*** Data for this task

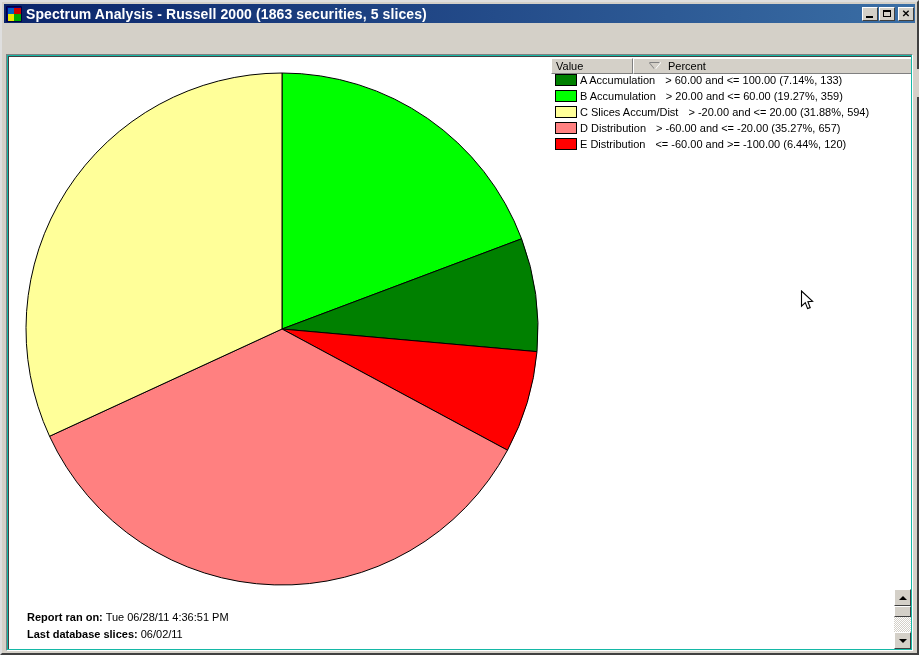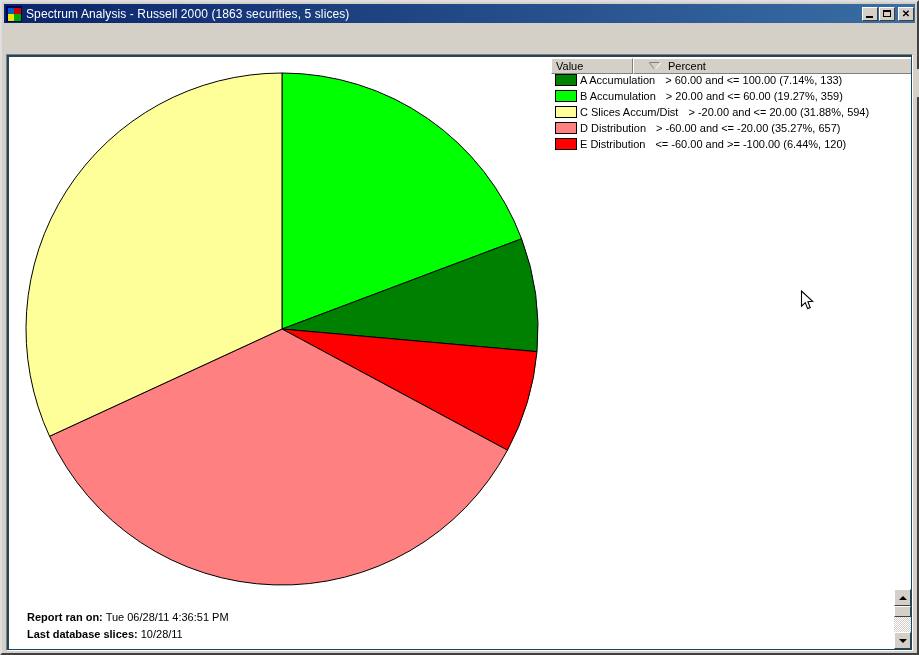"Spectrum Analysis - Russell 2000" #title-text { font-size: 12px -> 14px; font-weight: normal -> bold }
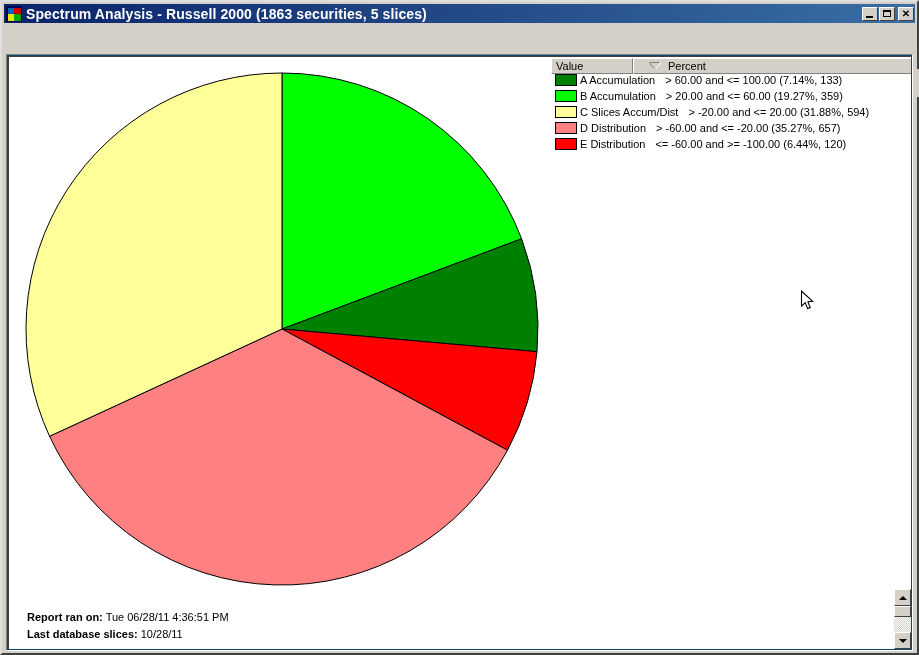"Value" #client { background: #0c4a6e -> #14b8a6 }
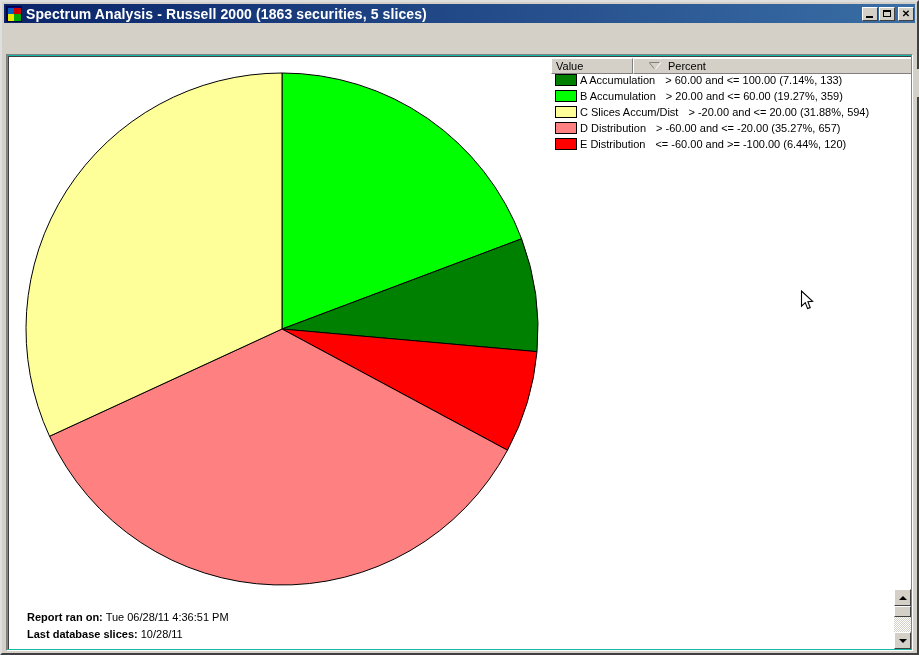"10/28/11" span { text: 10/28/11 -> 06/02/11 }
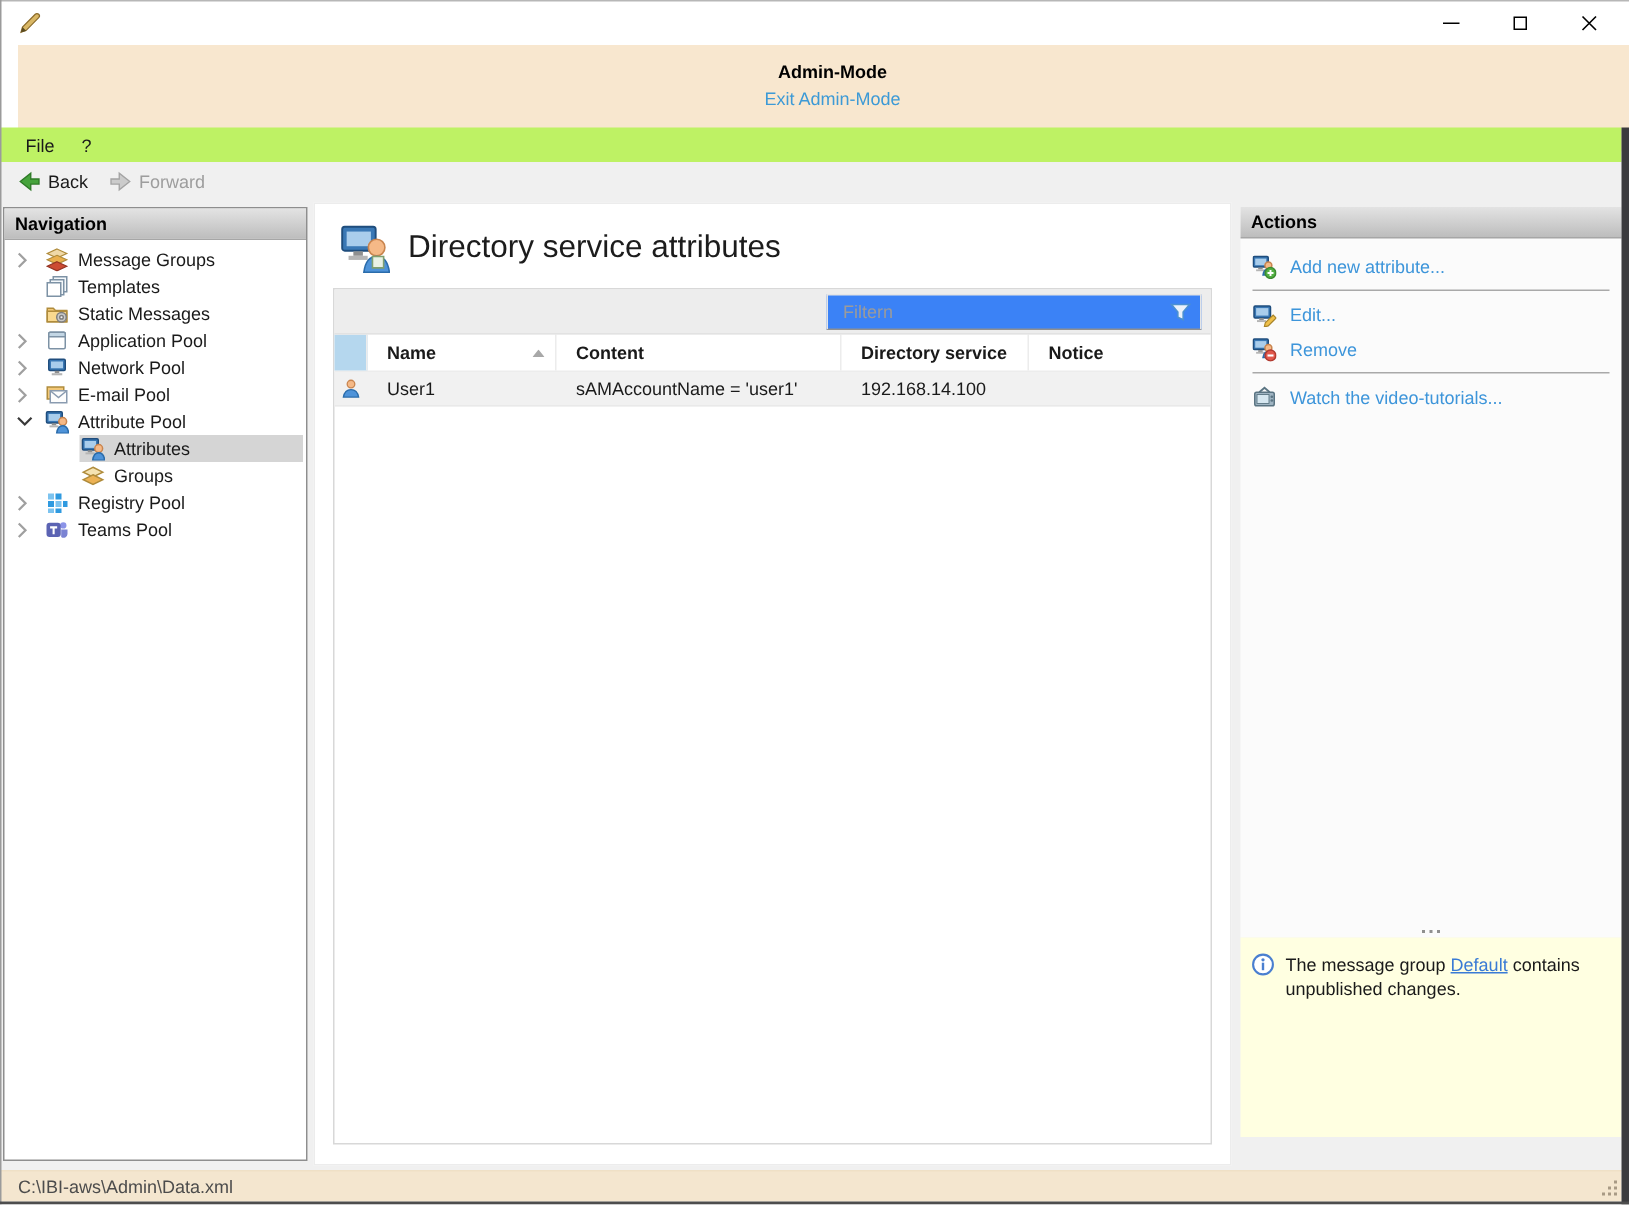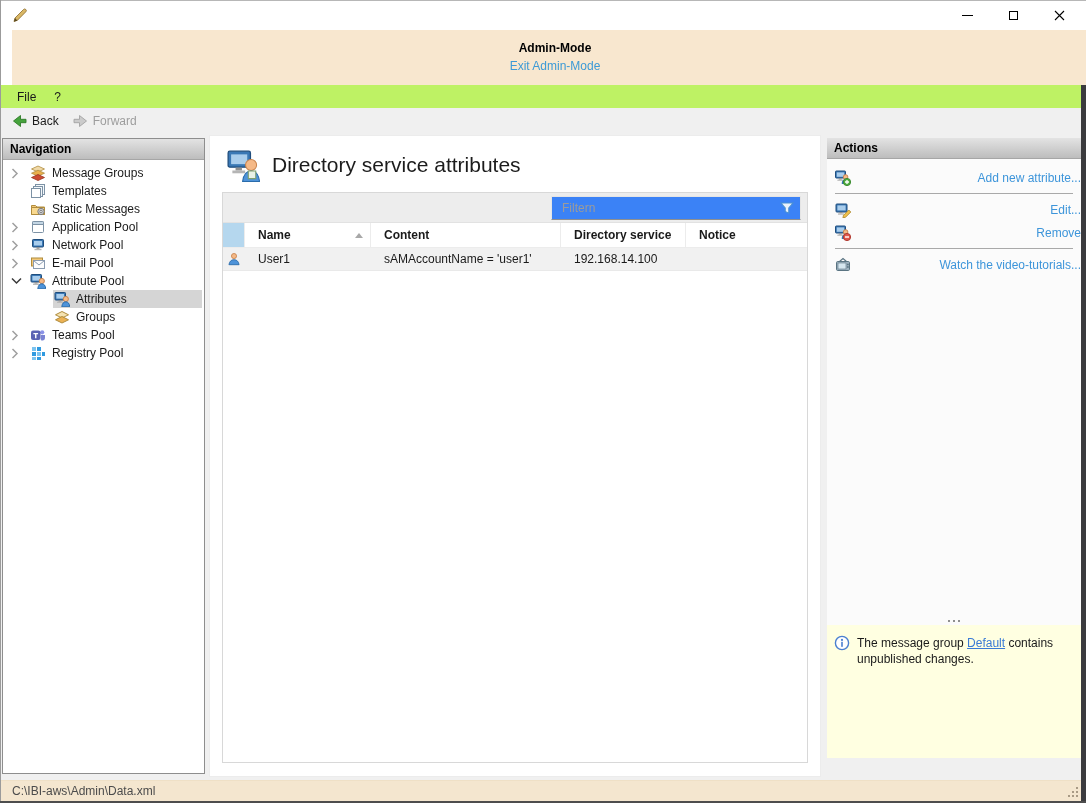"Add new attribute..." .action-item { gap: 25px -> 9px; justify-content: space-between -> none }
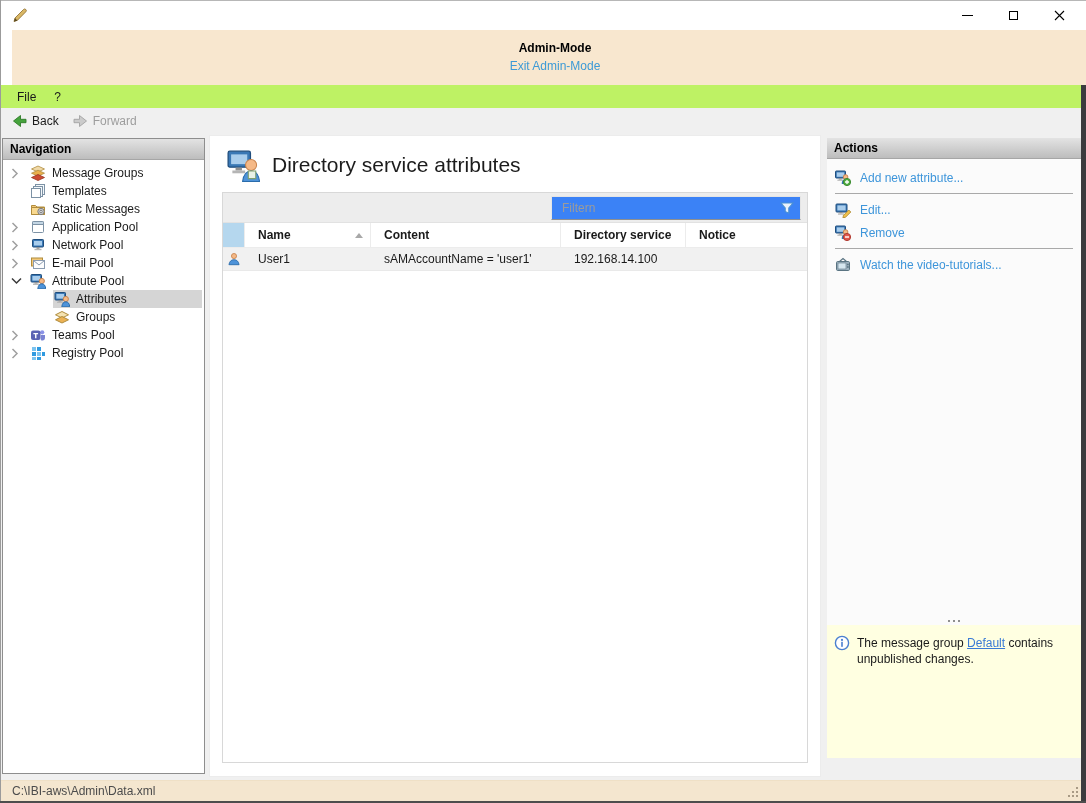"Teams Pool" div.tree-item { order: before "Registry Pool" -> after "Registry Pool" }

******

What to do. Copy these entries precisely and drop any picture.

Task response.
"Spectrum Analysis - Russell 2000" #title-text { font-size: 12px -> 14px; font-weight: normal -> bold }
"Value" #client { background: #0c4a6e -> #14b8a6 }
"10/28/11" span { text: 10/28/11 -> 06/02/11 }
"Add new attribute..." .action-item { gap: 25px -> 9px; justify-content: space-between -> none }
"Teams Pool" div.tree-item { order: before "Registry Pool" -> after "Registry Pool" }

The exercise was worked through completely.